What is Vaishnavism?
- Vaishnavism is a major branch of Hinduism, which considers Lord Vishnu as the supreme deity. It is one of the most widely practiced Hindu denominations, with its followers predominantly found in India, Nepal, and Southeast Asia. The followers of Vaishnavism are called Vaishnavas or Vaishnavites.
- Vaishnavism has its roots in the Vedas and the Bhagavad Gita, which contains the teachings of Lord Krishna to Arjuna. The philosophy of Vaishnavism stresses the importance of devotion, surrender, and faith in Lord Vishnu or his incarnations, such as Lord Rama and Lord Krishna. The ultimate goal of Vaishnavism is to attain moksha or liberation from the cycle of birth and death by merging with the divine.
- Vaishnavism has given rise to several sub-traditions and schools of thought, such as the Sri Vaishnava, the Madhva, and the Gaudiya Vaishnava traditions. The Sri Vaishnava tradition, founded by Ramanujacharya, emphasizes the philosophy of Vishishtadvaita, which means qualified non-dualism. The Madhva tradition, founded by Madhvacharya, emphasizes the philosophy of Dvaita, which means dualism. The Gaudiya Vaishnava tradition, founded by Chaitanya Mahaprabhu, emphasizes the practice of devotional service or bhakti yoga.

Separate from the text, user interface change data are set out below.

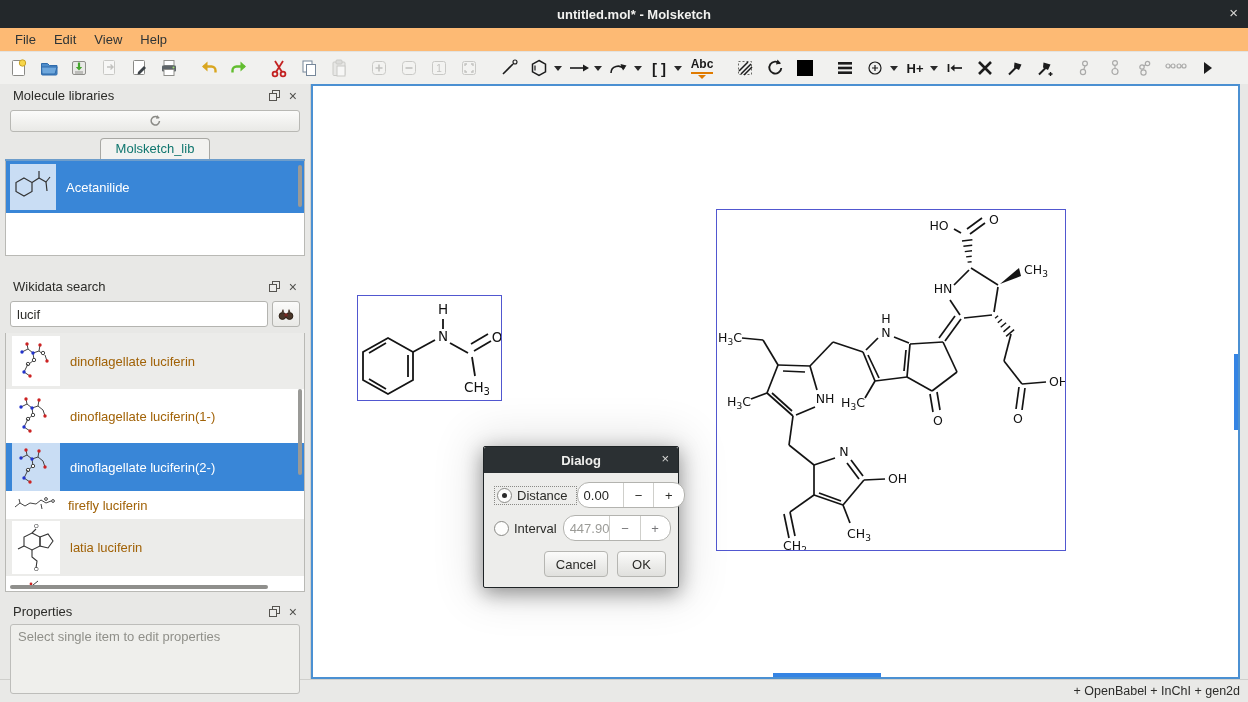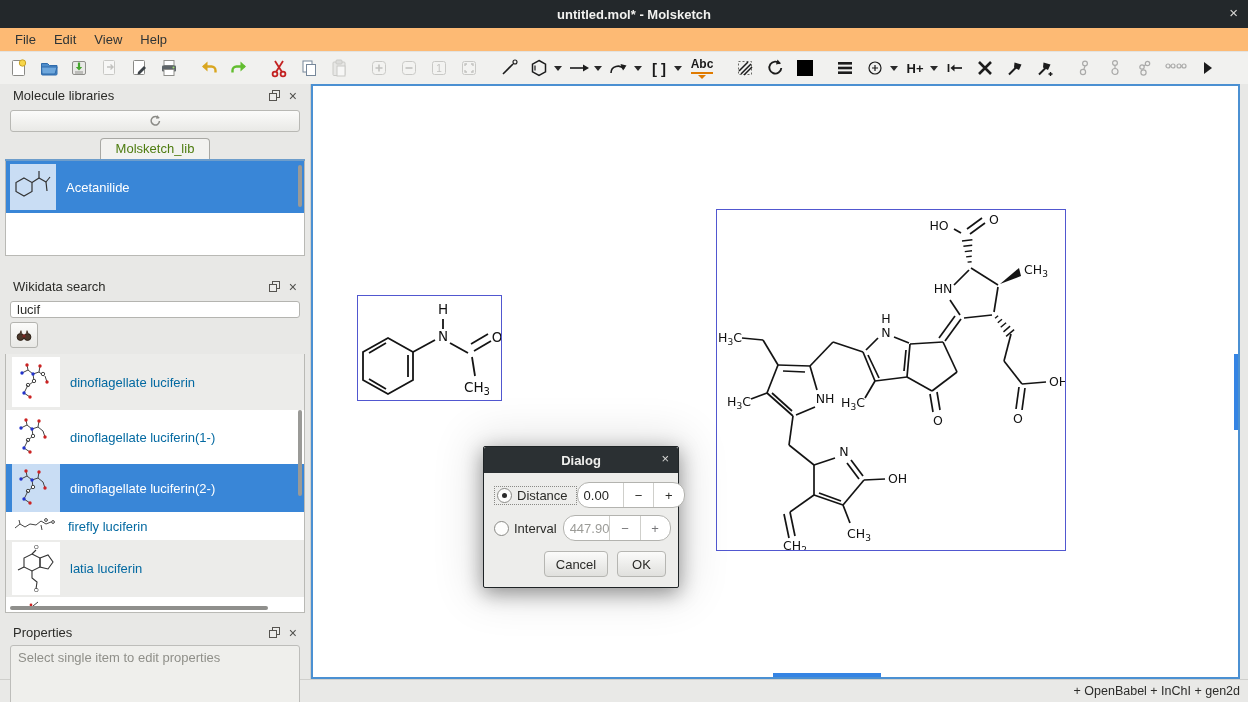"Molsketch_lib" .tab { color: #4d7c0f -> #0f766e }
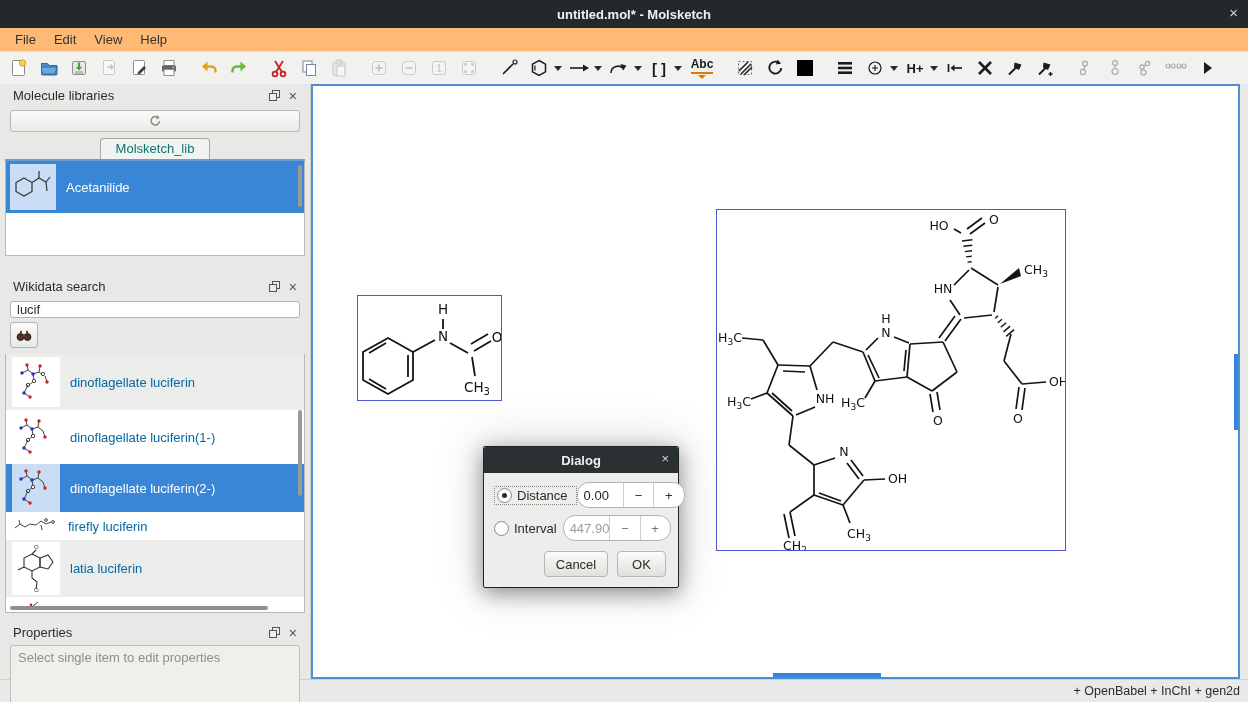"lucif" .searchrow { flex-direction: column -> none }
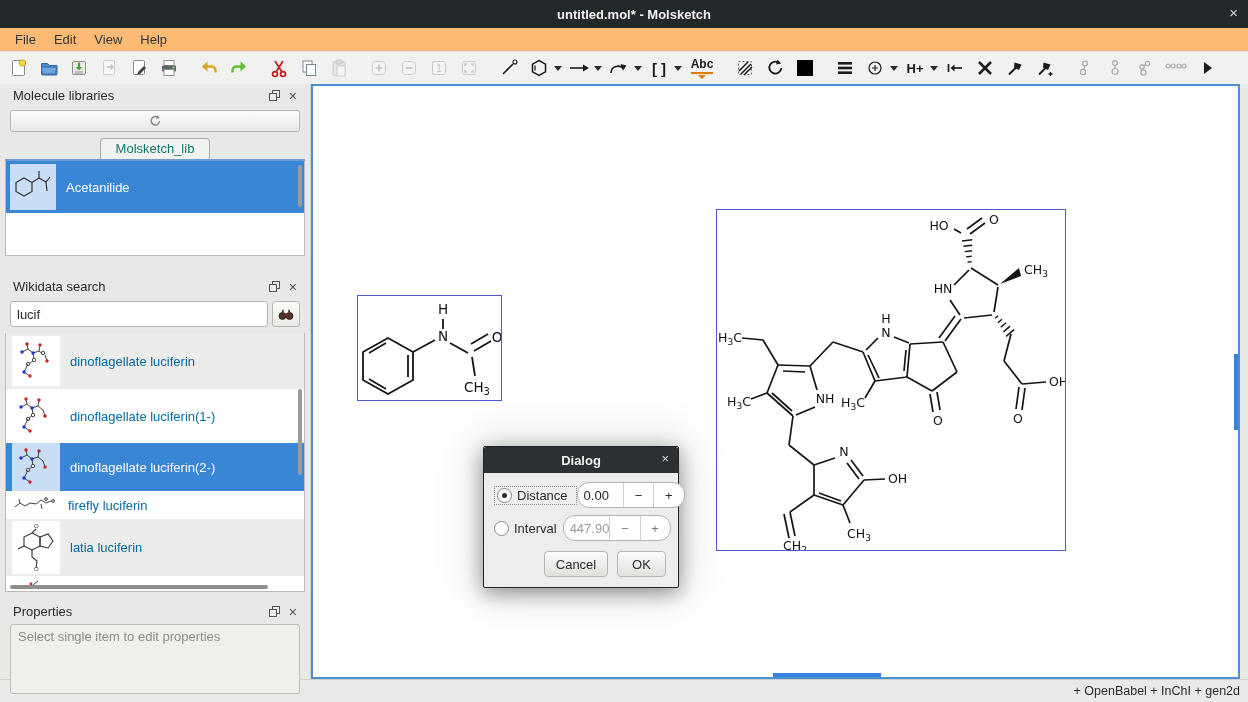"dinoflagellate luciferin" .wrow .lab { color: #0369a1 -> #a16207 }
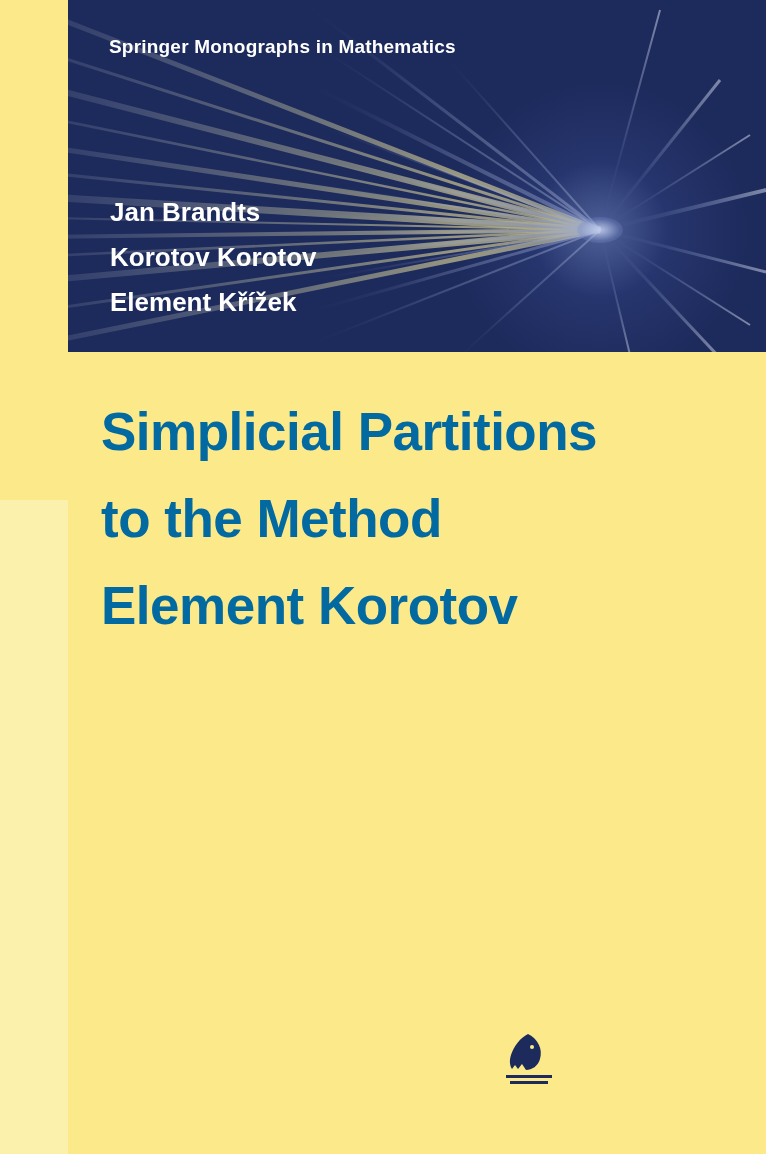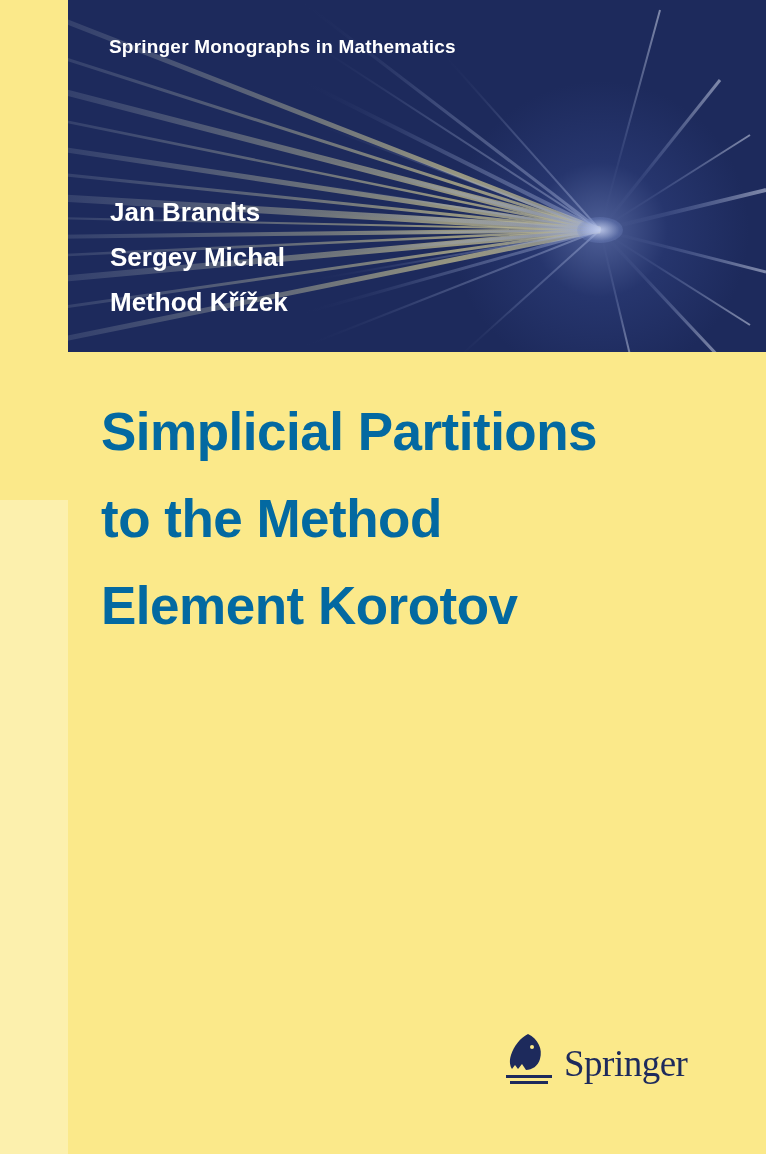"Sergey Michal" div { text: Sergey Michal -> Korotov Korotov }
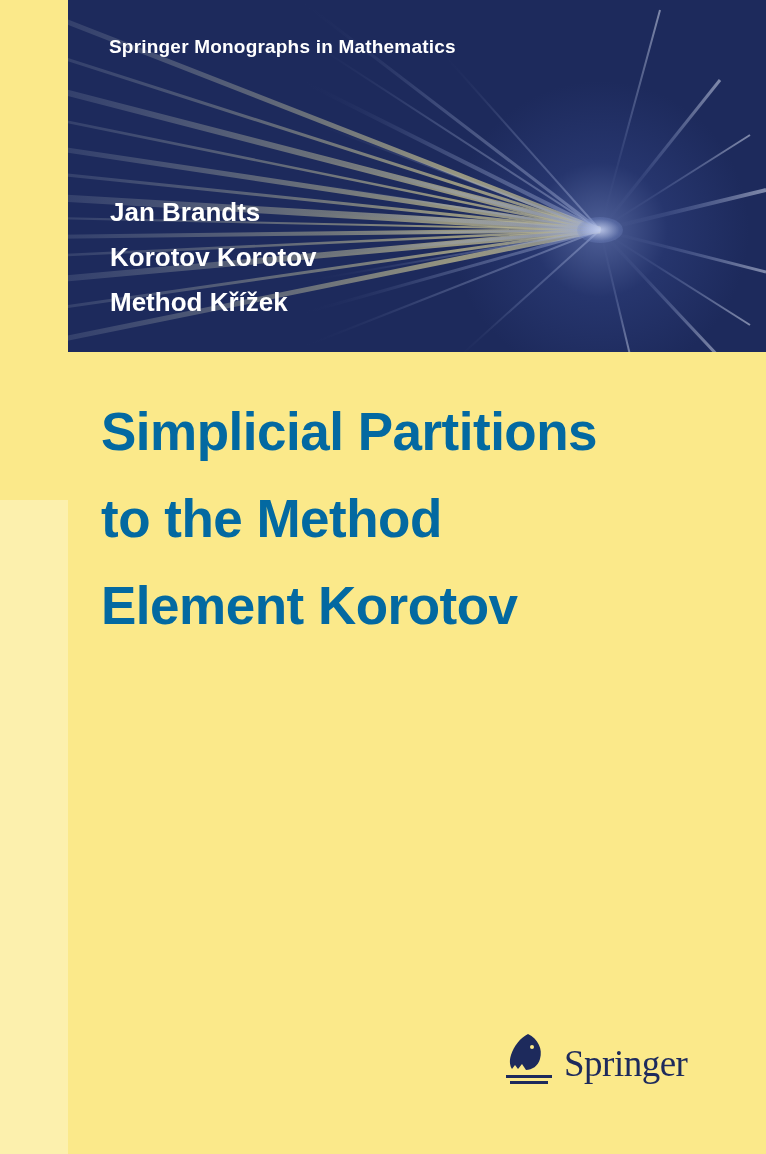"Method Křížek" div { text: Method -> Element }
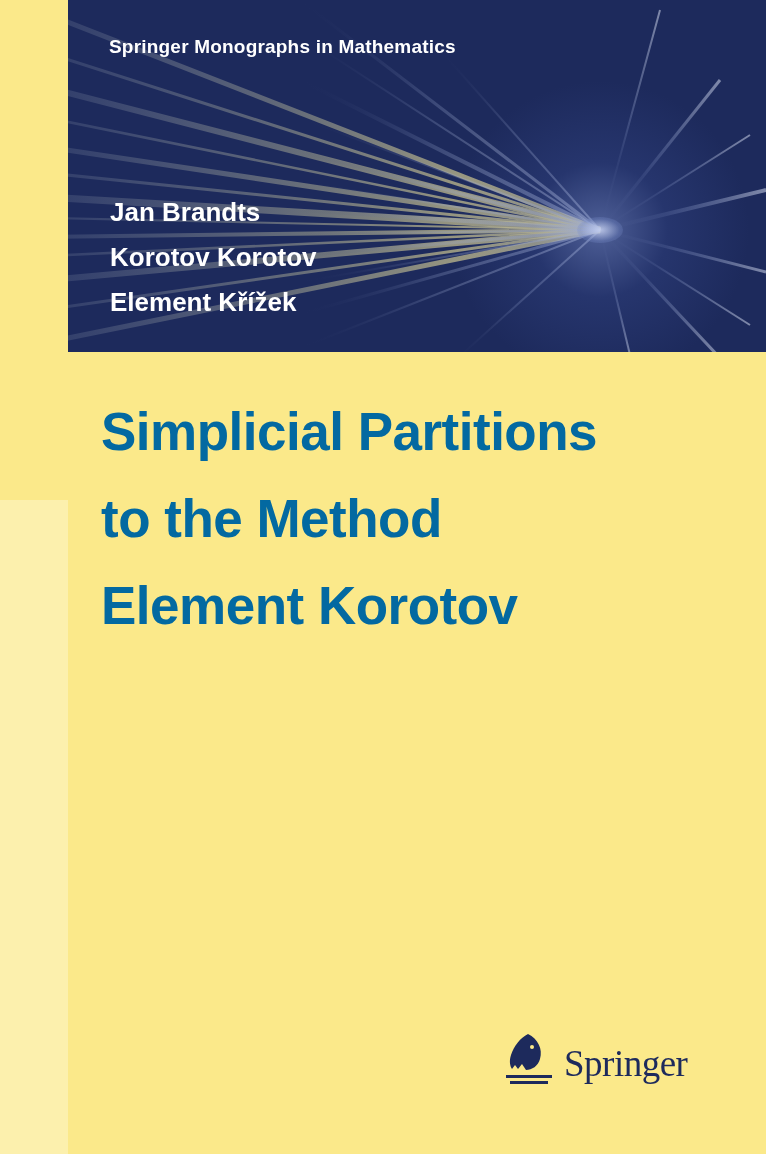"Springer" div.logo-word { html: <div>Springer</div> -> none }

- Vaishnavism is known for its rich literature, which includes the Bhagavata Purana, the Vishnu Purana, and the Ramayana. The followers of Vaishnavism also celebrate several festivals, such as Janmashtami (the birth of Lord Krishna), Rama Navami (the birth of Lord Rama), and Diwali (the victory of Lord Rama over Ravana).